We argue that encounters with the outputs of modern generative AI models are mediated by the same kinds of aesthetic judgments.
- Score: 29.71278672770529
- License: http://creativecommons.org/licenses/by/4.0/
- Abstract: Generative AIs produce creative outputs in the style of human expression. We
argue that encounters with the outputs of modern generative AI models are
mediated by the same kinds of aesthetic judgments that organize our
interactions with artwork. The interpretation procedure we use on art we find
in museums is not an innate human faculty, but one developed over history by
disciplines such as art history and art criticism to fulfill certain social
functions. This gives us pause when considering our reactions to generative AI,
how we should approach this new medium, and why generative AI seems to incite
so much fear about the future.
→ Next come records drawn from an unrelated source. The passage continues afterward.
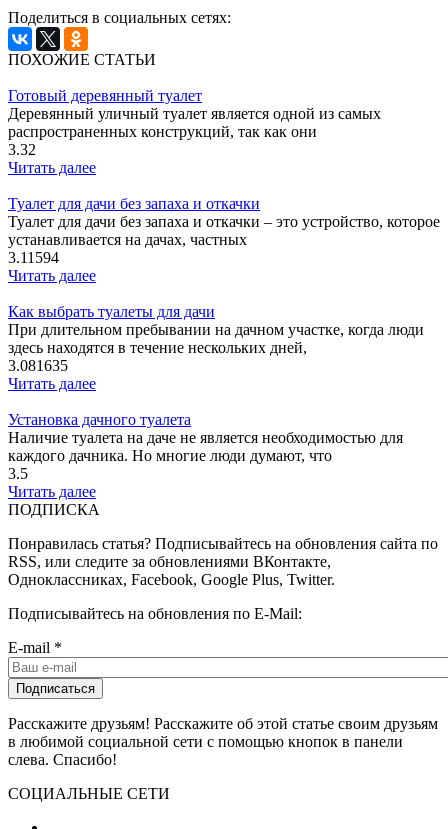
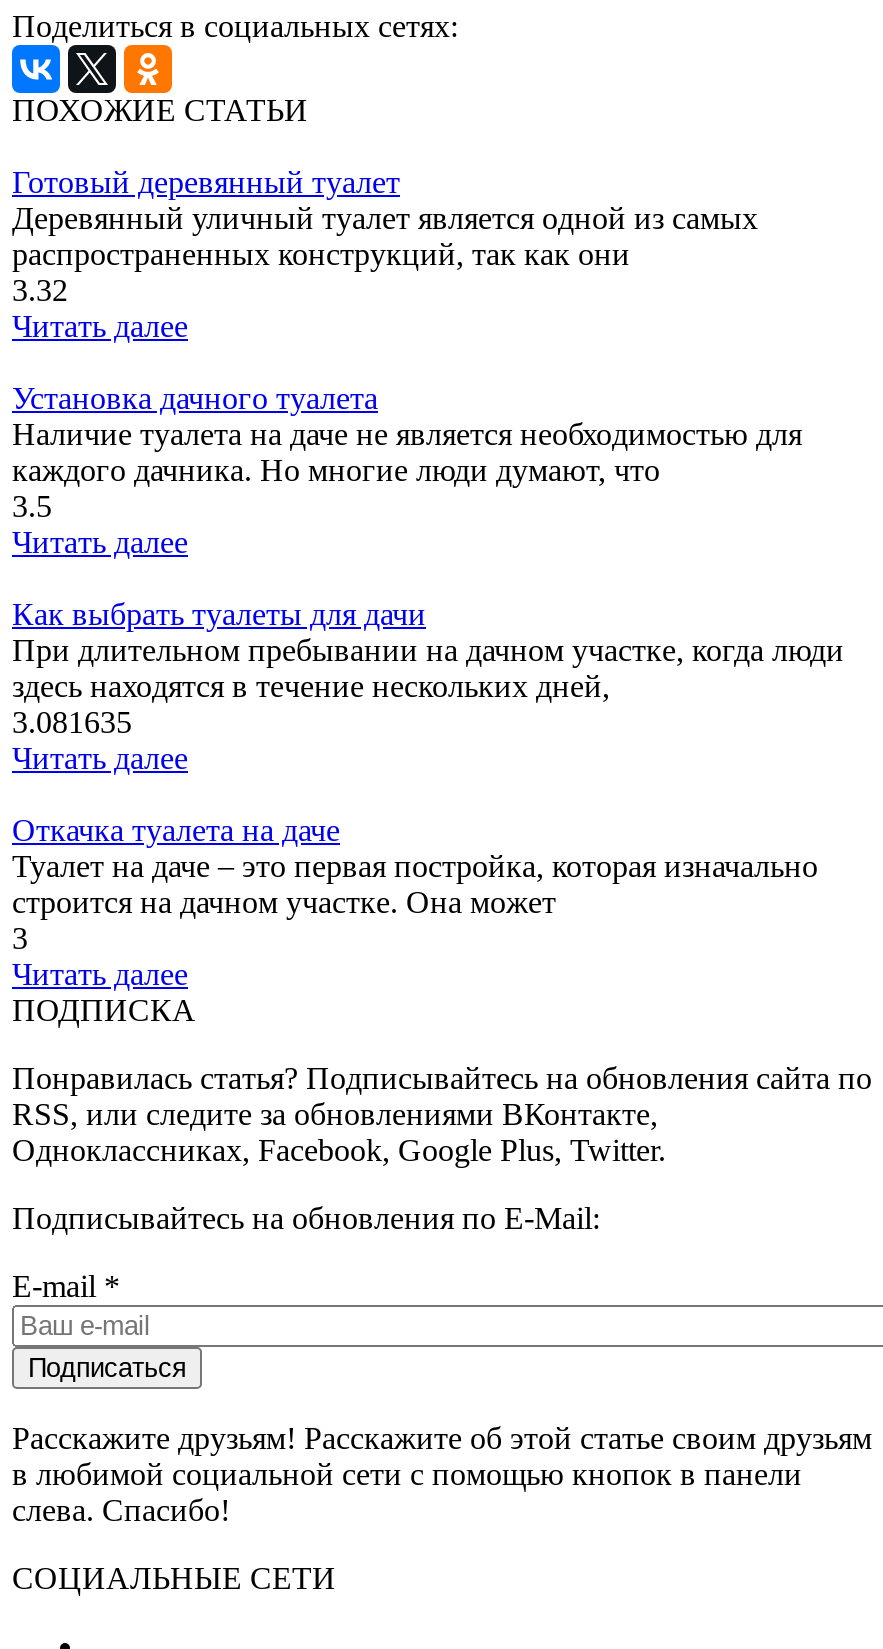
- Туалет для дачи без запаха и откачки
- Туалет для дачи без запаха и откачки – это устройство, которое
- устанавливается на дачах, частных
- 3.11594

+ Откачка туалета на даче
+ Туалет на даче – это первая постройка, которая изначально
+ строится на дачном участке. Она может
+ 3

moved up: Установка дачного туалета | Наличие туалета на даче не является необходимостью для | каждого дачника. Но многие люди думают, что | 3.5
We naturally inherit a conundrum of causal
inference from the history of art: a work can be read as a symptom of the
cultural conditions that influenced its creation while simultaneously being
framed as a timeless, seemingly acausal distillation of an eternal human
condition. In this essay, we focus on an unresolved tension when we bring this
dilemma to bear in the context of generative AI: are we looking for proof that
generated media reflects something about the conditions that created it or some
eternal human essence? Are current modes of interpretation sufficient for this
task? Historically, new forms of art have changed how art is interpreted, with
such influence used as evidence that a work of art has touched some essential
human truth. As generative AI influences contemporary aesthetic judgment we
outline some of the pitfalls and traps in attempting to scrutinize what AI
generated media means.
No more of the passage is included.